Companies with substantial green energy initiatives can also be a great place to invest in for a climate change-targeted portfolio. These are companies with strong investments in carbon offsets, sustainable materials, meat substitutes, electric vehicles, or other low-carbon alternatives to existing technologies.
Investing in green initiatives has long been seen as a risky proposition: the high capital investment and complex infrastructure requirements mean that expenditures often outweigh profits, especially in the short term. However, many companies see long-term benefits to these investments and have taken steps to set themselves and the environment up for a better future.
The STOXX Global Climate Change Leaders Index was developed to recognize the top global companies on the A-list for green initiatives. Heavyweights in the Index include Apple, Bank of America, Microsoft, and Alphabet.
For many investors, a climate change-focused portfolio can also mean avoiding companies with high levels of emissions. Oftentimes this includes oil, gas, and chemical companies that rely on petroleum or other hydrocarbons for their production.

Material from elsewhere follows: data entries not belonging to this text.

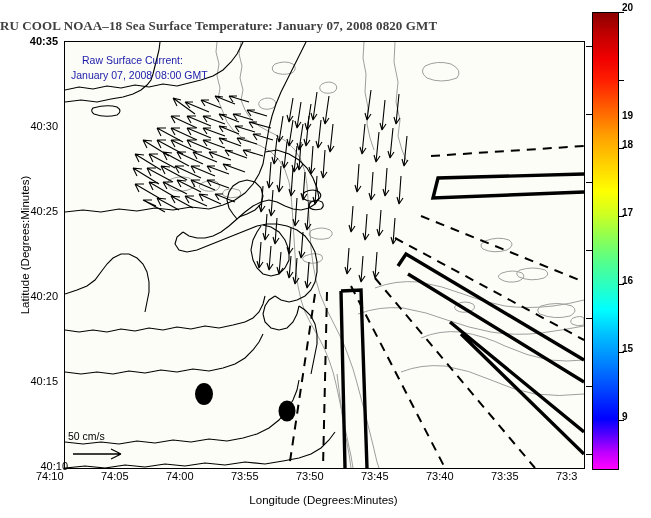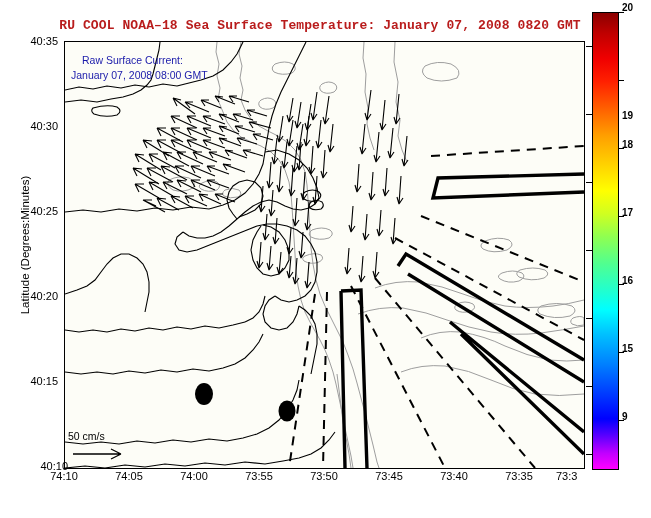--- a/index.html
+++ b/index.html
@@ -29,11 +29,10 @@
     left: 0;
     top: 18px;
     width: 640px;
-    text-align: center;
-    font-family: Liberation Mono, monospace;
+    font-family: Liberation Serif, serif;
     font-size: 13px;
     font-weight: bold;
-    color: #b91c1c;
+    color: #404040;
     letter-spacing: 0.1px;
     white-space: nowrap;
   }

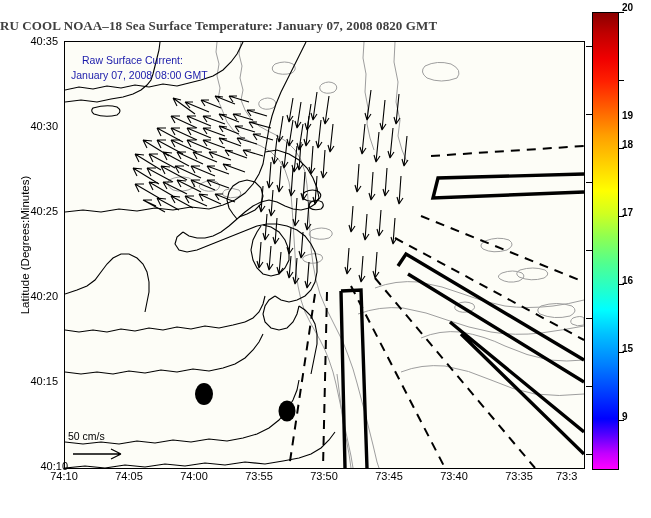--- a/index.html
+++ b/index.html
@@ -398,7 +398,7 @@
   <div class="tick-label xtick" style="left:491px; top:470px; width:56px;">73:35</div>
   <div class="tick-label xtick" style="left:556px; top:470px; width:50px; text-align:left;">73:3</div>
 
-  <div class="tick-label ytick" style="left:6px; top:35px; width:52px;">40:35</div>
+  <div class="tick-label ytick" style="left:6px; top:35px; width:52px;font-weight:bold;">40:35</div>
   <div class="tick-label ytick" style="left:6px; top:120px; width:52px;">40:30</div>
   <div class="tick-label ytick" style="left:6px; top:205px; width:52px;">40:25</div>
   <div class="tick-label ytick" style="left:6px; top:290px; width:52px;">40:20</div>

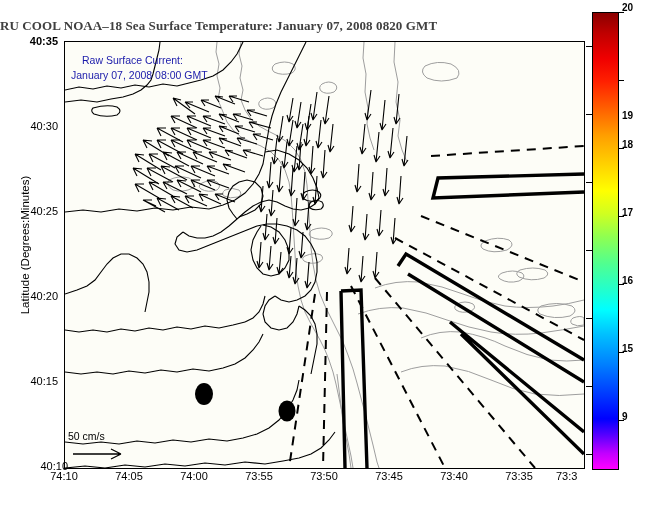--- a/index.html
+++ b/index.html
@@ -81,7 +81,7 @@
     color: #000000;
     white-space: nowrap;
   }
-  .xtick { text-align: center; }
+  .xtick { }
   .ytick { text-align: right; }
 
   

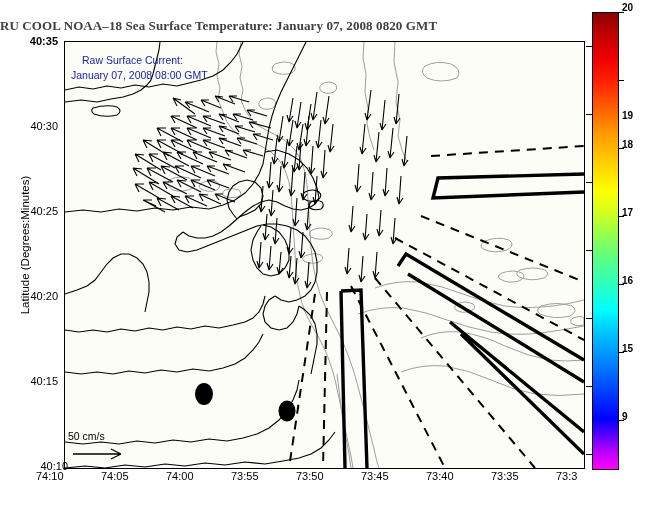--- a/index.html
+++ b/index.html
@@ -405,6 +405,7 @@
   <div class="tick-label ytick" style="left:6px; top:375px; width:52px;">40:15</div>
   <div class="tick-label ytick" style="left:16px; top:460px; width:52px;">40:10</div>
 
+  <div class="axis-title-x">Longitude (Degrees:Minutes)</div>
   <div class="axis-title-y">Latitude (Degrees:Minutes)</div>
 
   <div id="colorbar"></div>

Broadly, investors in renewables should take a long view and cast a wide net. These investments have a tough yardstick: returns on green companies are historically lower than the profits of the traditional industries that they seek to replace. Moreover, renewable and green tech investments can take years to pay off, leaving investors to wait for long-term rather than immediate results.
Beyond basic portfolio investing, climate-conscious investors should also consider the impact of environmental changes on more traditional assets as well. For example, climate change has already caused significant disruption to real estate and insurance markets due to wildfires and flooding.
Climate-related disasters would likely be accompanied by inflation, shortages, and utility failure, as was the case during Hurricane Katrina. A cautious investor should consider stockpiling cash and necessities in preparation for this kind of emergency.
The Bottom Line
There are many factors to consider when preparing a portfolio for climate change. Although the world economy cannot eliminate hydrocarbons overnight, even a partial reduction could pay dividends in the long term. Moreover, the companies that develop these technologies could be highly profitable if they are successful. Investing in green energy and industries could offer high returns while also accomplishing an environmental benefit.